*What is needed*
Write out each record below exactly as it appears, with no pictures.

*Information*

..........

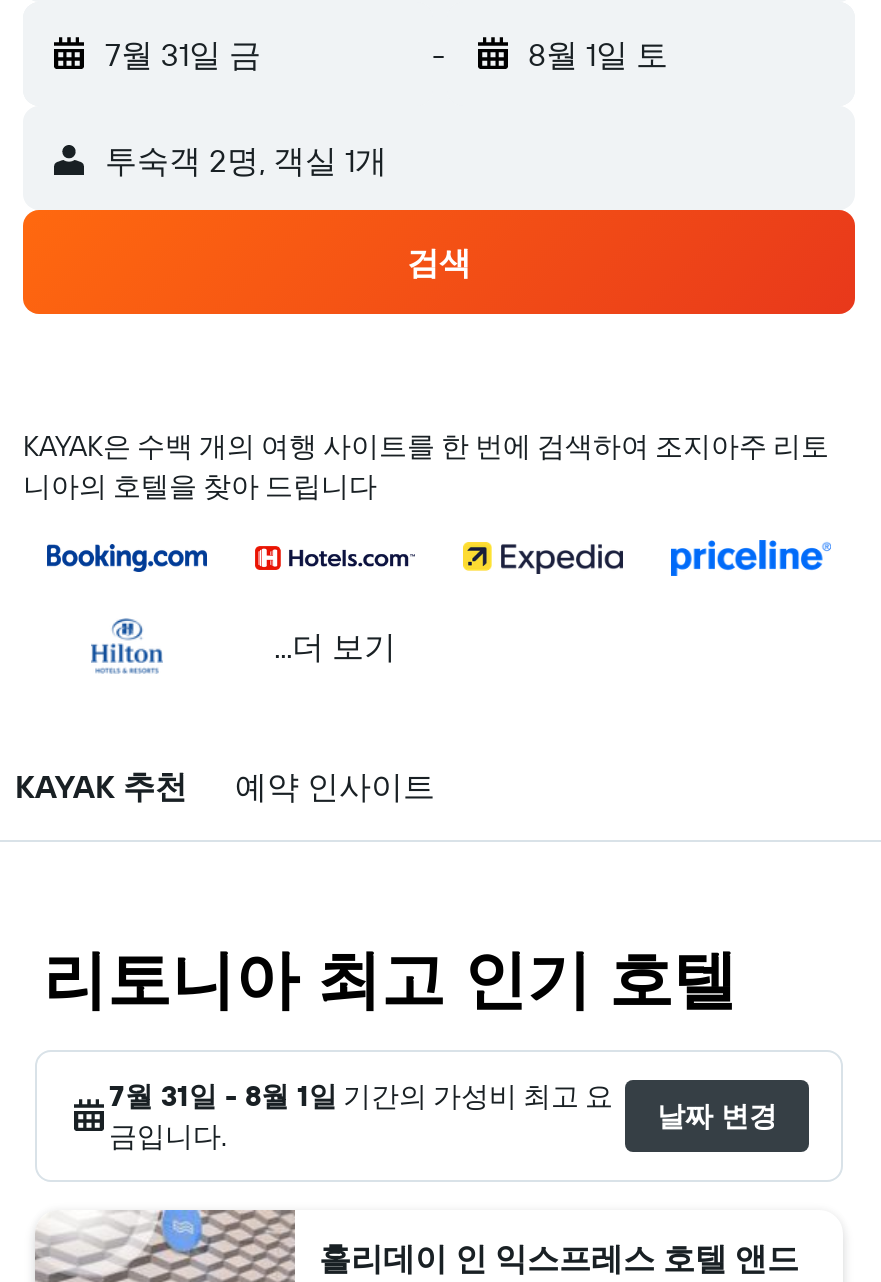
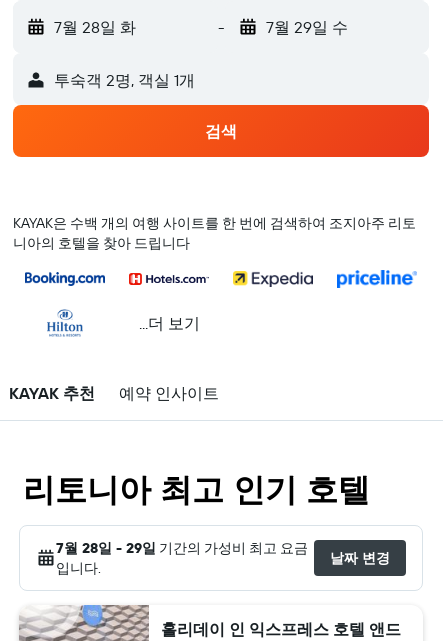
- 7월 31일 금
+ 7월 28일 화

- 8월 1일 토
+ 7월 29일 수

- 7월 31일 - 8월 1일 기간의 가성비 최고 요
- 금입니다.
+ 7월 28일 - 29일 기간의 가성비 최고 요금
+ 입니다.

..........

*Written response*
- 7월 31일 금
+ 7월 28일 화

- 8월 1일 토
+ 7월 29일 수

- 7월 31일 - 8월 1일 기간의 가성비 최고 요
- 금입니다.
+ 7월 28일 - 29일 기간의 가성비 최고 요금
+ 입니다.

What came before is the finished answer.